Natural processes play a dominant role in deteriorating groundwater quality, and the impact of human activities cannot be ignored. In recent decades, the increase of population and agricultural production had aggravated the environmental and water quality degradation of the region (Xiao et al. 2014). NO3 in some samples exceeded the standard value and their WQIs were found to be medium, poor, or extremely poor quality (Fig. 11a).

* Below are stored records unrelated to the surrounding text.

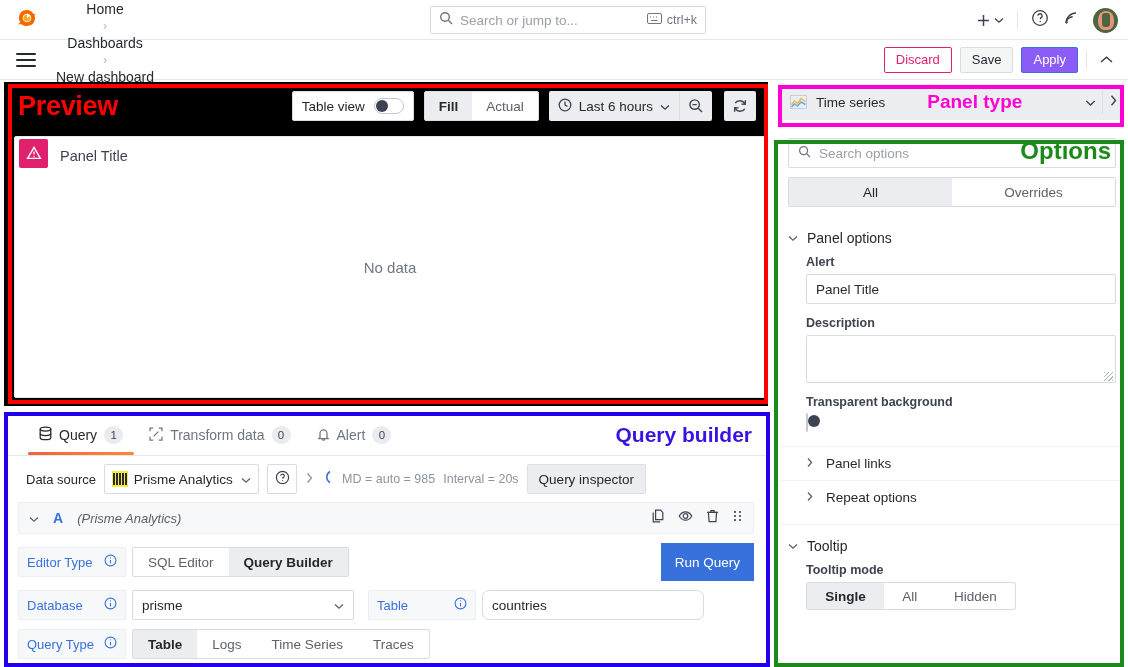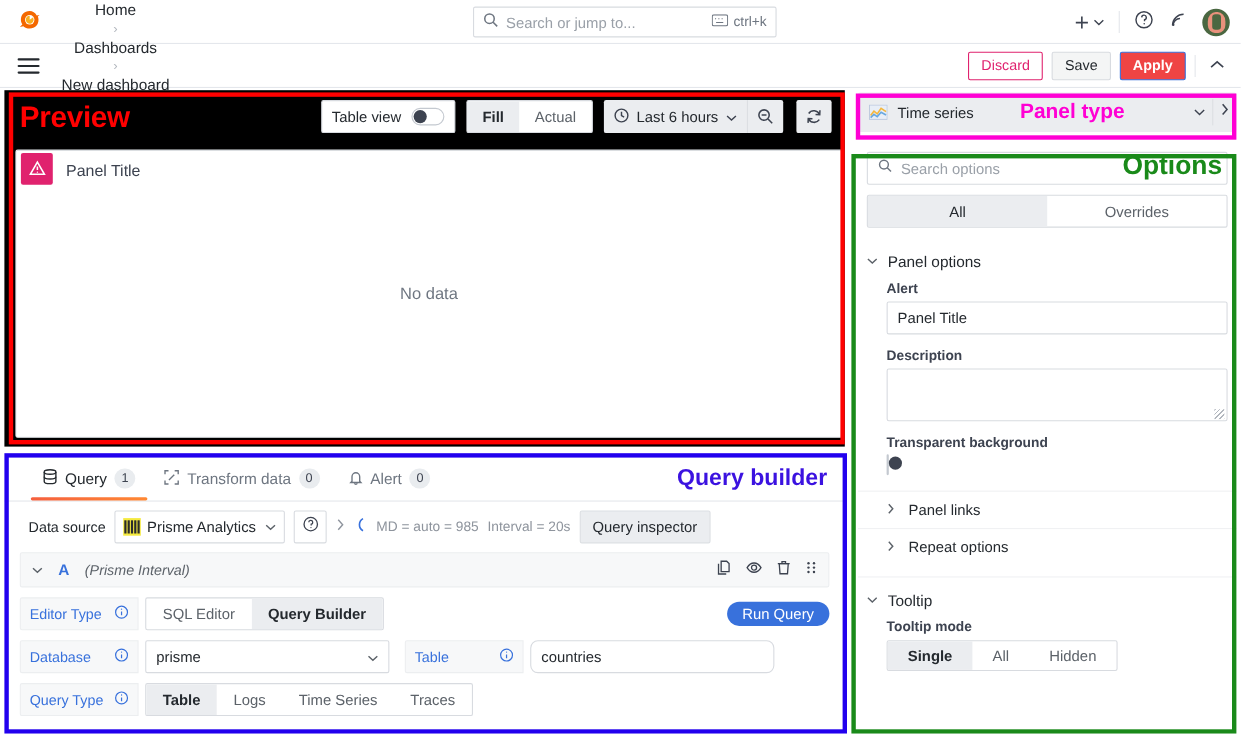--- a/index.html
+++ b/index.html
@@ -70,7 +70,7 @@
   }
   .btn-discard { color: #e0226e; border-color: #e0226e; background: #fff; }
   .btn-save { color: #24292e; border-color: #d8dbe0; background: #f4f5f5; }
-  .btn-apply { color: #fff; background: #ef4444; border-color: #3871dc; font-weight: bold; }
+  .btn-apply { color: #fff; background: #8b5cf6; border-color: #3871dc; }
   .chev-up { color: #3d4350; margin-left: 4px; margin-right: 4px; }
 
   

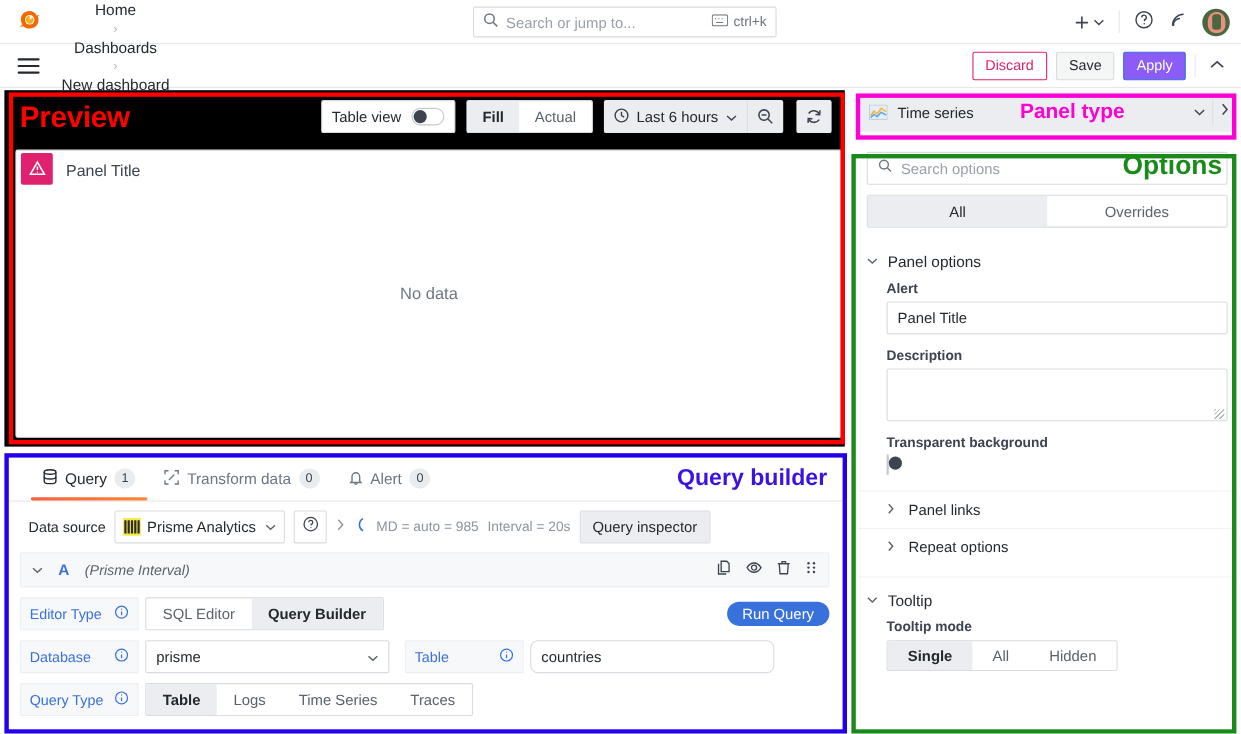--- a/index.html
+++ b/index.html
@@ -570,7 +570,7 @@
           </svg>
         </span>
         <span class="qr-letter">A</span>
-        <span class="qr-ds">(Prisme Interval)</span>
+        <span class="qr-ds">(Prisme Analytics)</span>
         <span class="qr-icons">
           <span>
             <svg width="14" height="14" viewBox="0 0 14 14" fill="none" stroke="#3d4350" stroke-width="1.2">

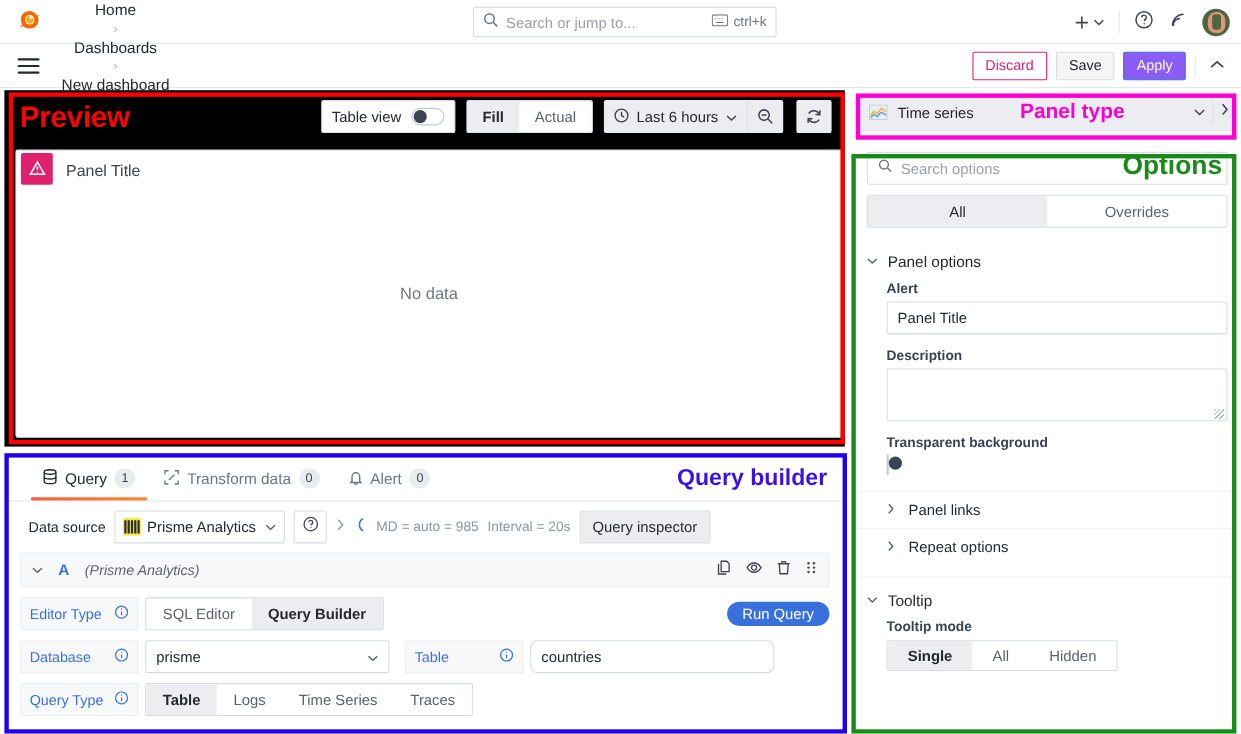--- a/index.html
+++ b/index.html
@@ -227,8 +227,8 @@
   }
   .radio-opt.active { background: #ebedf0; color: #24292e; font-weight: bold; }
   .btn-run {
-    margin-left: auto; height: 22px; padding: 0 14px; background: #3871dc; color: #fff;
-    border-radius: 12px; font-size: 13.5px; display: flex; align-items: center;
+    margin-left: auto; height: 38px; padding: 0 14px; background: #3871dc; color: #fff;
+    border-radius: 0; font-size: 13.5px; display: flex; align-items: center;
   }
   .field-select {
     width: 222px; height: 30px; border: 1px solid #d8dbe0; border-radius: 2px;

The mean NO3 concentrations in SSPA and MSPA were higher than those in MSCA (Table 1), indicating the susceptibility of SSPA and MSPA to be anthropogenically contaminated. Poor and extremely poor groundwater quality were mainly located in the central and northern cultivated and built-up land (Fig. 11b). Fertilizer infiltration with irrigation water, untreated domestic sewage, and industrial effluents pollute groundwater along the groundwater channels, thus deteriorating groundwater quality (Zhang et al. 2016). As SSPA and MSPA is situated closer to the surface, it is more directly affected by man-made pollution than the MSCA. Although anthropogenic contamination has less impact on MSCA, some abandoned wells have damaged the aquifers, and contaminated of MSPA along the walls can deteriorate confined aquifer (Lin et al. 2017).

Fig. 11
figure 11

a Relationship between NO3- and water quality index (WQI) and b the distribution of groundwater quality in land use types

Conclusions

Groundwater was found to be slightly alkaline with high TDS and TH in the plain area of the Yarkant River Basin. The dominant water types were found to be SO4•HCO3-Ca•Na, SO4•HCO3-Ca•Mg, and SO4•Cl-Na•Ca in SSPA, SO4•Cl-Na•Mg, SO4•Cl•HCO3-Na•Ca, and SO4•HCO3•Cl-Ca•Na in MSPA, and SO4•Cl-Na•Ca, Cl•SO4-Na•Ca, and HCO3•SO4-Mg•Ca in MSCA. In all, the proportion that concentration of HCO3 more than the standard values for drinking water as per the WHO guidelines was largest, followed by SO42−. Comprehensive evaluation value (WQI) (ranged between 31.79 and 549.37, with an average of 158.50) indicated that the groundwater quality varied from excellent to extremely poor. The largest proportion was of good quality (31.96%), followed by poor quality (22.68%). The proportions of medium, excellent, and extremely poor quality were 18.56%, 14.43%, and 12.37%, respectively. Nugget to sill ratio of the WQI values in PA (including SSPA and MSPA) and MSCA were 0.078 and 0.198, respectively, which indicated strong spatial dependence. The slow groundwater runoff, long water-rock interaction time, and fine sediment particles, the groundwater quality degraded from south to north in PA and MSCA. The deterioration of water quality may be controlled by the dissolution of evaporite minerals, such as halite, gypsum, and anhydrite and ion exchange process. In addition, the local effects of anthropogenic pollution on groundwater quality cannot be ignored. For sustainable development, the monitoring and management of groundwater quality for drinking and irrigation was needed in this area. The scale of groundwater exploitation should be controlled and the permission system of groundwater intake should be strictly implemented. The poor quality or abandoned wells should be treated in time by means of sealing, cementing, and backfilling to prevent the groundwater quality of MSPA from the MSCA.